__Record excerpts__:
::::

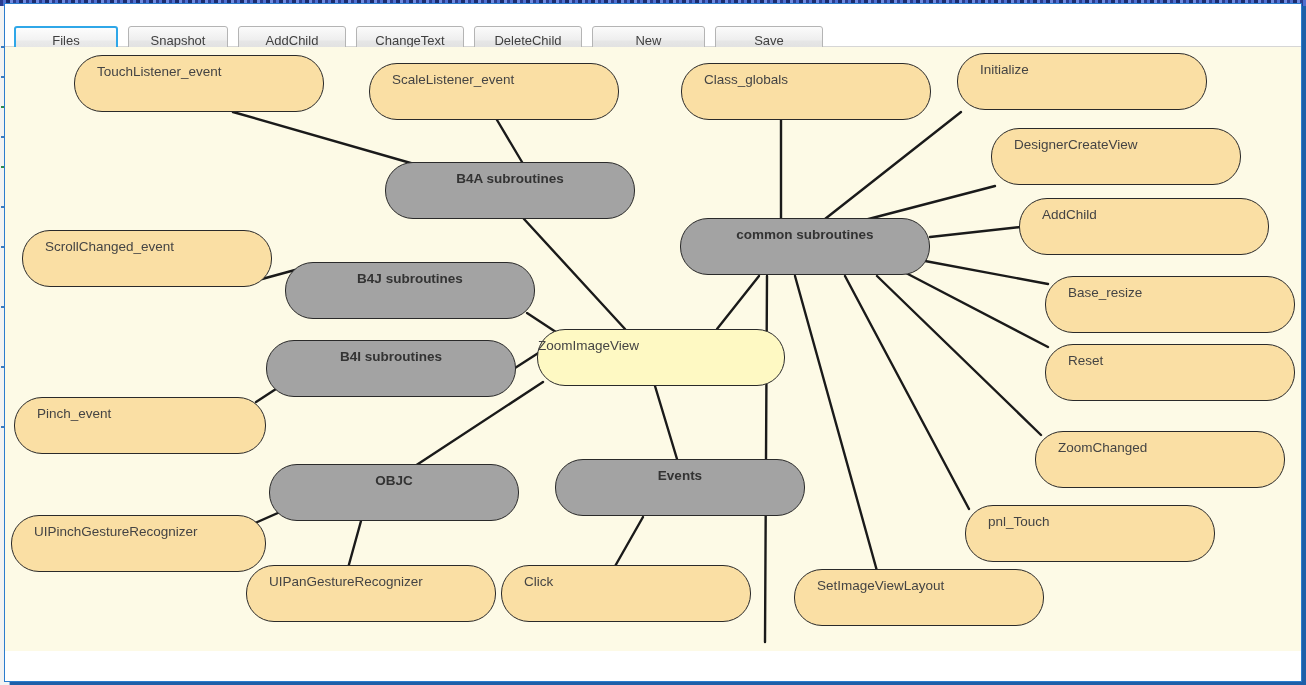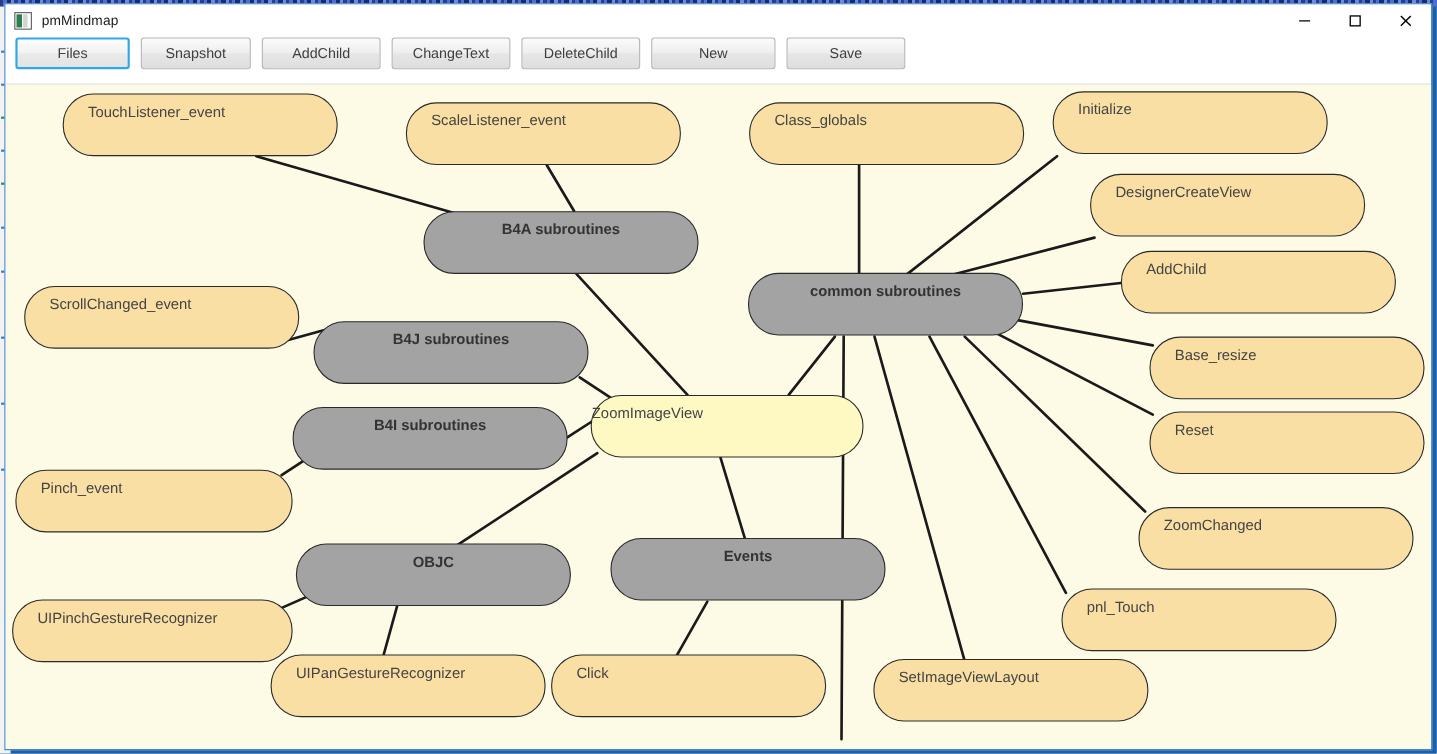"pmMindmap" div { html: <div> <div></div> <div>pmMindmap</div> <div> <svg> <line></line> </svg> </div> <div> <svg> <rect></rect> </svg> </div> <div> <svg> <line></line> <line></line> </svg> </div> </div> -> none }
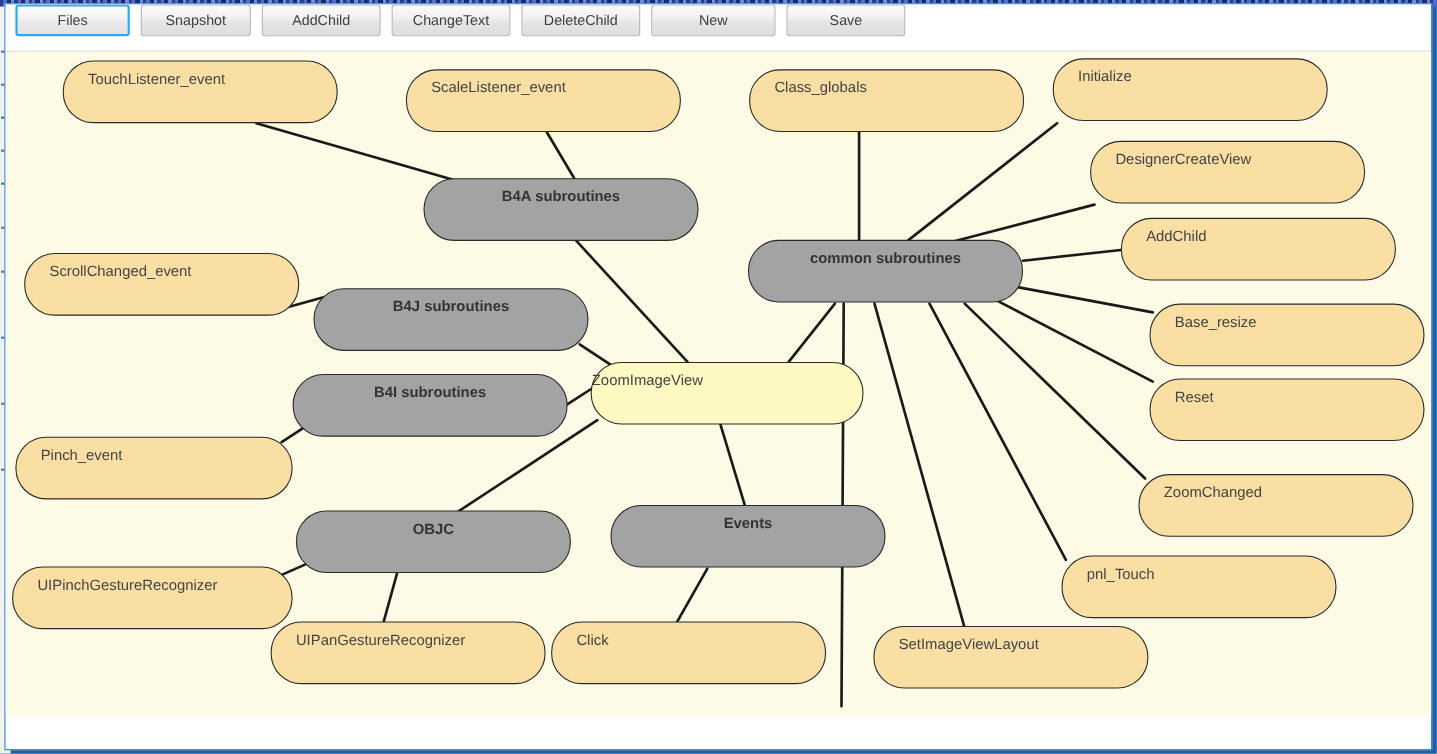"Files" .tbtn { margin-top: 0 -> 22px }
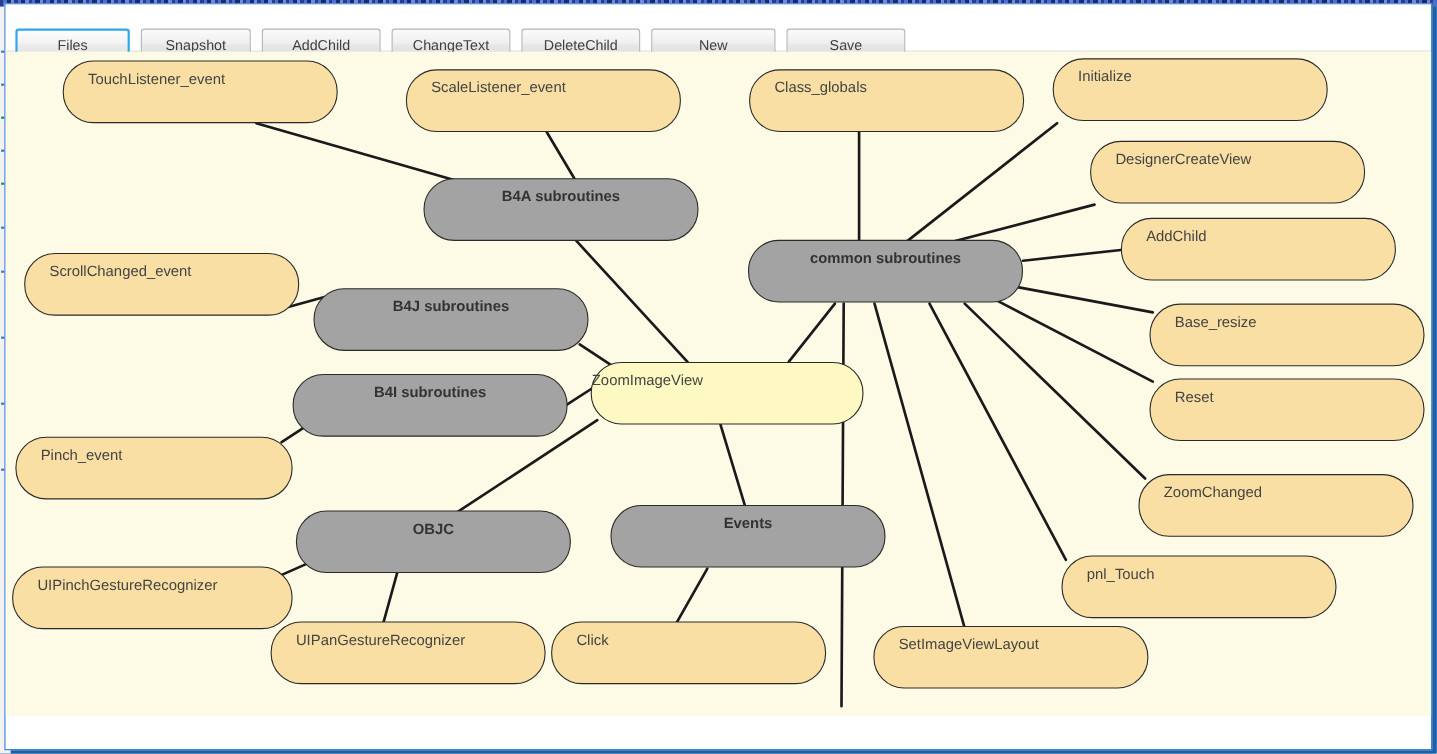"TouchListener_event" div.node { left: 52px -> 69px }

::::

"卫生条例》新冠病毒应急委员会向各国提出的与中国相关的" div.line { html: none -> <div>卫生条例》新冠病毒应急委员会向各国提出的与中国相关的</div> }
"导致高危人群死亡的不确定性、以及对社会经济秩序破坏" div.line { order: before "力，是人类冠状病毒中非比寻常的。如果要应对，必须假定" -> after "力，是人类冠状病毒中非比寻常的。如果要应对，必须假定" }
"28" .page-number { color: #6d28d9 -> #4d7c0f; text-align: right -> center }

::::

__Action item__:
Taking the material above, give again exactly the lines from the one holding "margin-top: 0 ->" through the one holding "left: 52px ->", with both ends and without pictures.

__Output below__:
"Files" .tbtn { margin-top: 0 -> 22px }
"TouchListener_event" div.node { left: 52px -> 69px }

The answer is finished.